The colleges are asking for $787 million: That's the hold-harmless figure, plus $70 million to double the number of graduates in career and technical education classes — think welding and nursing, among others. Plus, an additional $70 million for "wrap-around services" such as counseling and guidance, designed to get more students graduated. That's a total ask of $787 million for the 17 community colleges.
To be sure, neither Brown nor the Legislature is happy with the threadbare figures they've tossed around. The governor asked lawmakers to "find" an additional $2 billion for education this year. Lawmakers took a road show around the state last year — including a stop in Beaverton — to ask community leaders and business leaders about ways to make public education better. The ad hoc Joint Committee on Student Success is working right now to figure out how to meet these goals. There is no bill yet and nobody seems to know exactly what the proposal is going to look like. From everything we hear, the focus remains on bolstering K-12 schools only.
We favor the hunt for additional education revenue. Schools have been chronically underfunded in Oregon since the early 1990s and the era of so-called "tax reform."
But the governor and the Legislature are doing themselves a disservice by focusing solely on K-12. Here's why: First, because community colleges are "first responders" in the event of a recession. And virtually every economist says the next recession could hit by 2020 … or perhaps later this year. The colleges are "first responders" because they can gear-up quickly to train workers in whatever field needs them. One oft-cited example: Vigor Industrial contacted PCC about 10 years ago and asked if the college could train welders right there at Vigor's Swan Island facility.
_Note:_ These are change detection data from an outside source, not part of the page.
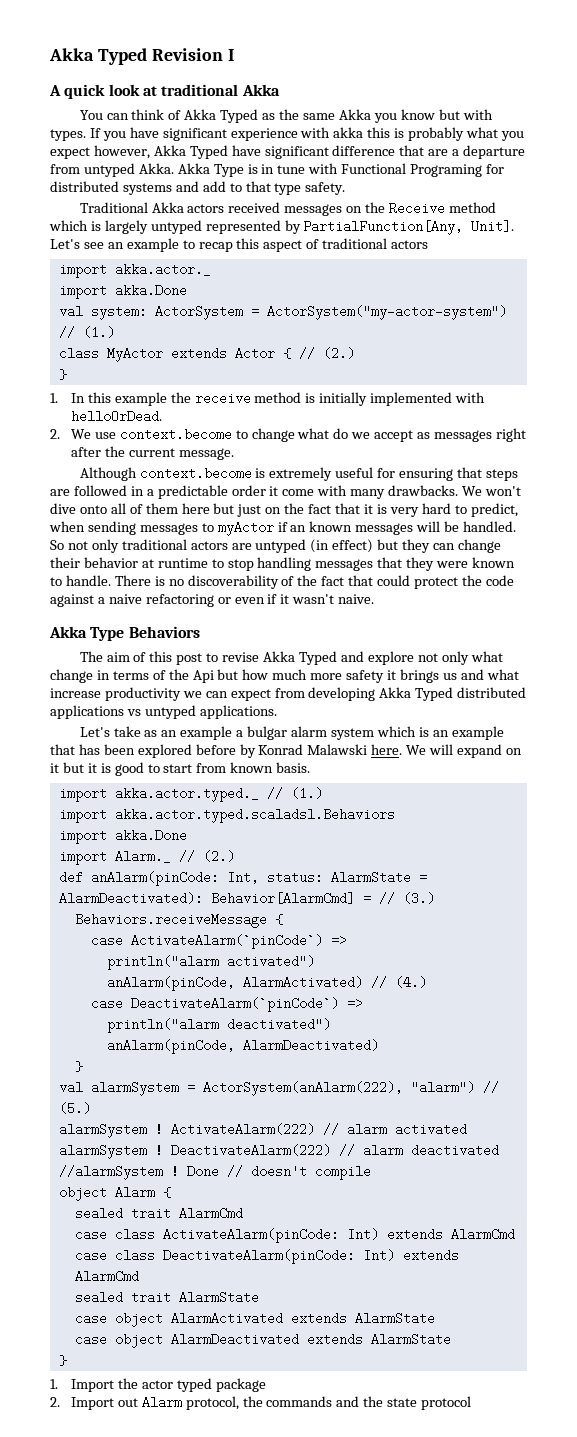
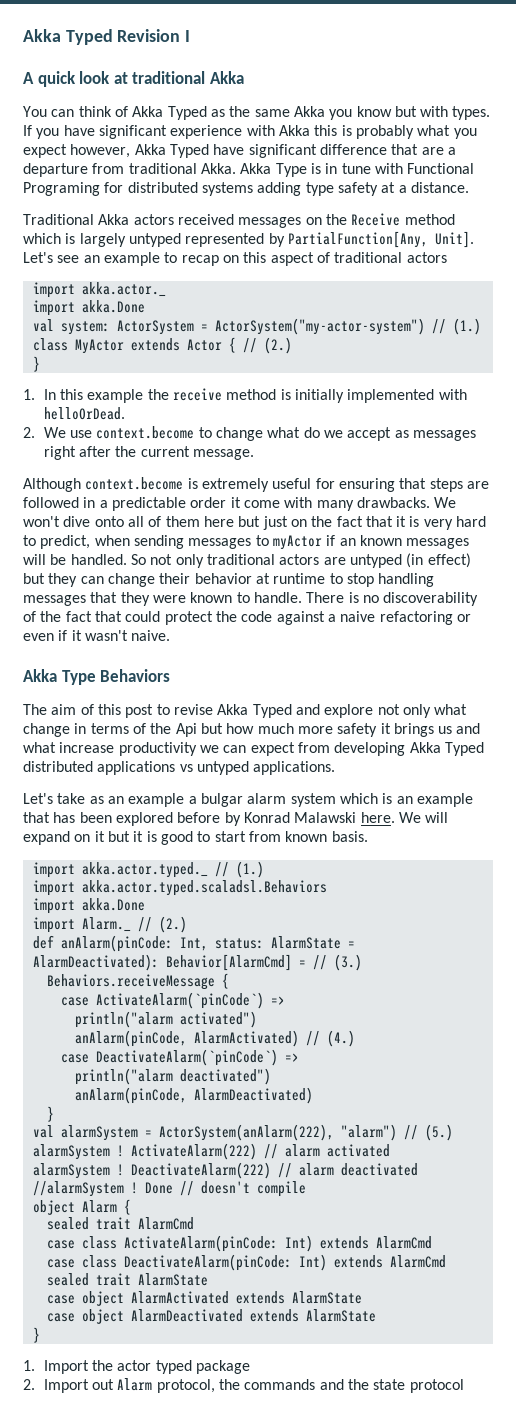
[333,127,364,138] akka -> [278,125,310,136] Akka
[83,163,135,177] untyped -> [128,163,197,174] traditional
[175,181,346,195] and add to that type safety. -> [257,182,469,196] adding type safety at a distance.
(233, 247) none -> [222,255,239,263] on

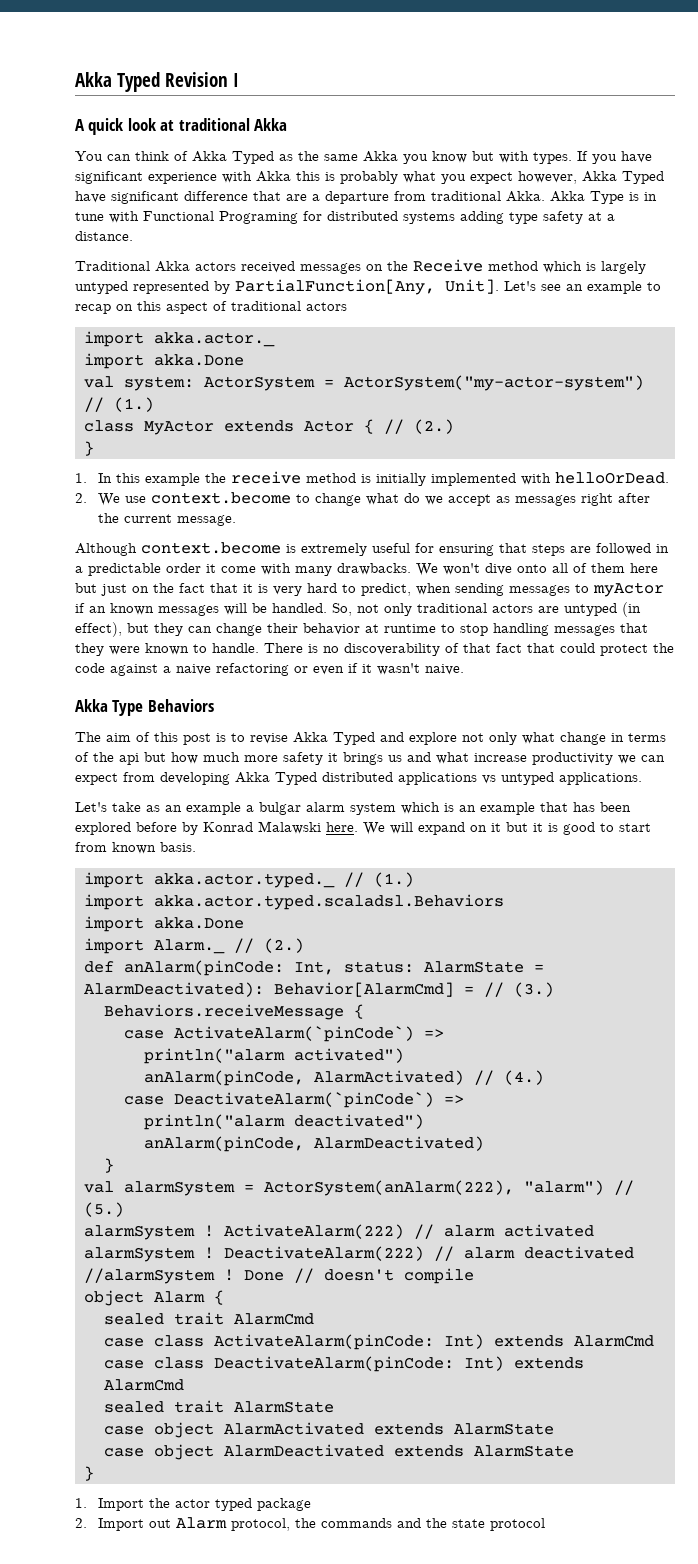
[130,554,146,565] So -> [332,603,352,616] So,
[427,553,471,568] effect) -> [75,622,122,637] effect),
[40,611,62,622] the -> [463,643,491,653] that
(154, 711) none -> [216,733,226,742] is
[175,723,197,737] Api -> [119,753,139,765] api

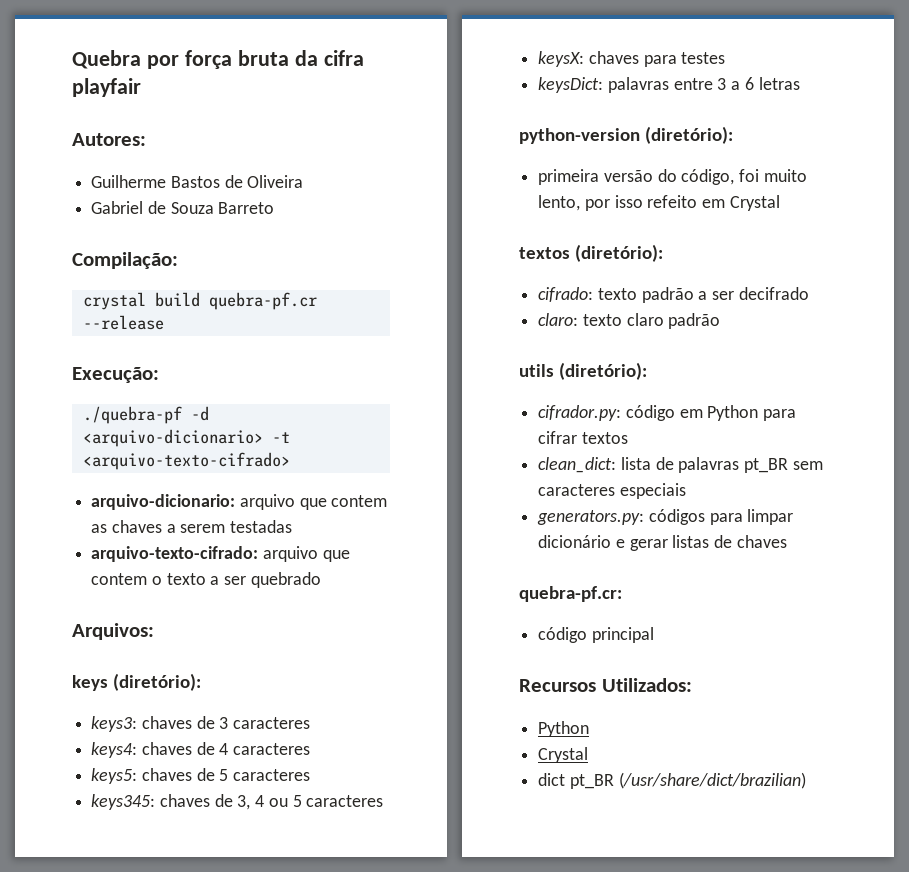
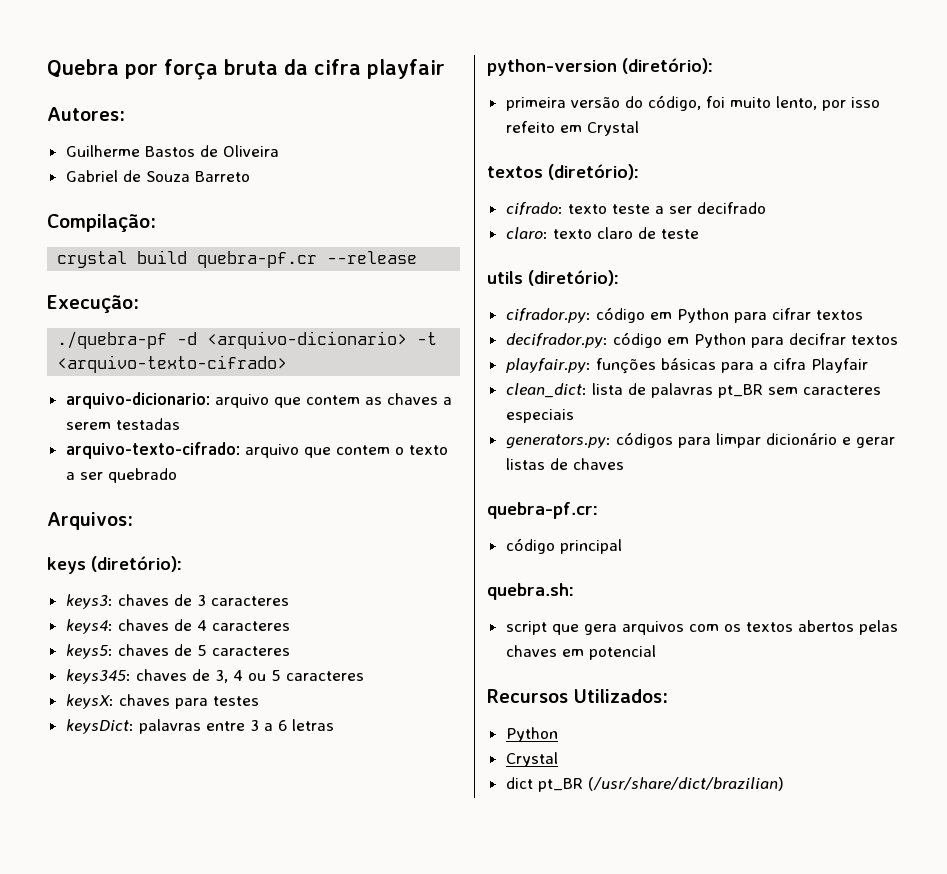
[641,287,694,303] padrão -> [611,204,650,214] teste
[668,313,721,329] padrão -> [637,227,699,239] de teste
(628, 438) none -> [505,332,898,348] [505,358,868,374] // decifrador.py: código em Python para decifrar textos // playfair.py: funções básicas para a cifra Playfair
(654, 635) none -> [487,583,574,600] [505,620,898,635] [505,645,656,660] // quebra.sh: // script que gera arquivos com os textos abertos pelas chaves em potencial

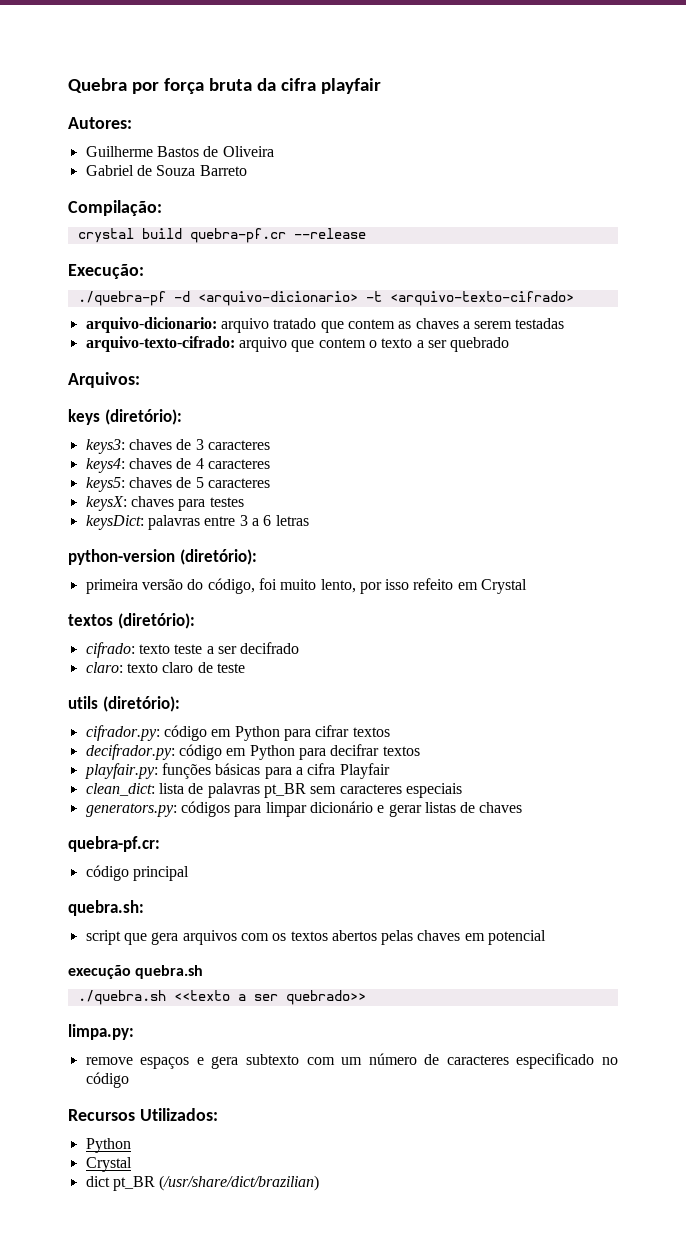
(269, 401) none -> [273,318,317,329] tratado
[65,669,364,684] // keys345: chaves de 3, 4 ou 5 caracteres -> (270, 483) none
(656, 652) none -> [68,965,204,979] [77,990,366,1005] [68,1024,134,1040] [85,1053,618,1069] [85,1072,129,1088] // execução quebra.sh // ./quebra.sh <<texto a ser quebrado>> // limpa.py: // remove espaços e gera subtexto com um número de caracteres especificado no código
PCC said yes and opened the program … eight weeks later.
It would take most universities eight years to do the study to indicate such a major might be possible. But community colleges are dexterous and deft. Need machinists? You got 'em. Need code-writers? Coming right up.
Second, because community colleges are vastly popular. One poll taken about a decade ago indicated that PCC was the most highly regarded educational institutions in the metro area.
Who favors them? The business community for one, because that's the pipeline for so many of their workers. Who would shoulder the burden of additional taxes to net that $2 billion for education? The business community.
Which gets to our request for the 17 college presidents: You need to be full-throated supporters of whatever funding plan comes out of the Joint Committee on Student Success. Within one week, our editorial board spoke to the presidents of all three metro-area community colleges. All three asked for additional funds. But all three hemmed and hawed when asked about how to find those funds.
President Mark Mitsui of PCC, President Lisa Skari of MHCC, President Tim Cook of CCC: You all have the ear of your respective business communities. You could be unequalled champions for any new revenue proposals. If you're carrying the banner to your many business advisory groups — "Yes, you'll pay more taxes. And yes, we'll train more of your workers." — then whatever the Legislature comes up with would have a fighting chance of surviving a referral to voters.
Lawmakers: When you're looking to add $2 billion, make sure community colleges benefit, then let those 17 presidents fan out around the state to champion your cause. You'd be crazy not to.
There's a commonly used statistic that $1 of taxpayer money going to a community college nets $7.30 in return as the college churns out workers. That's what's called "smart money."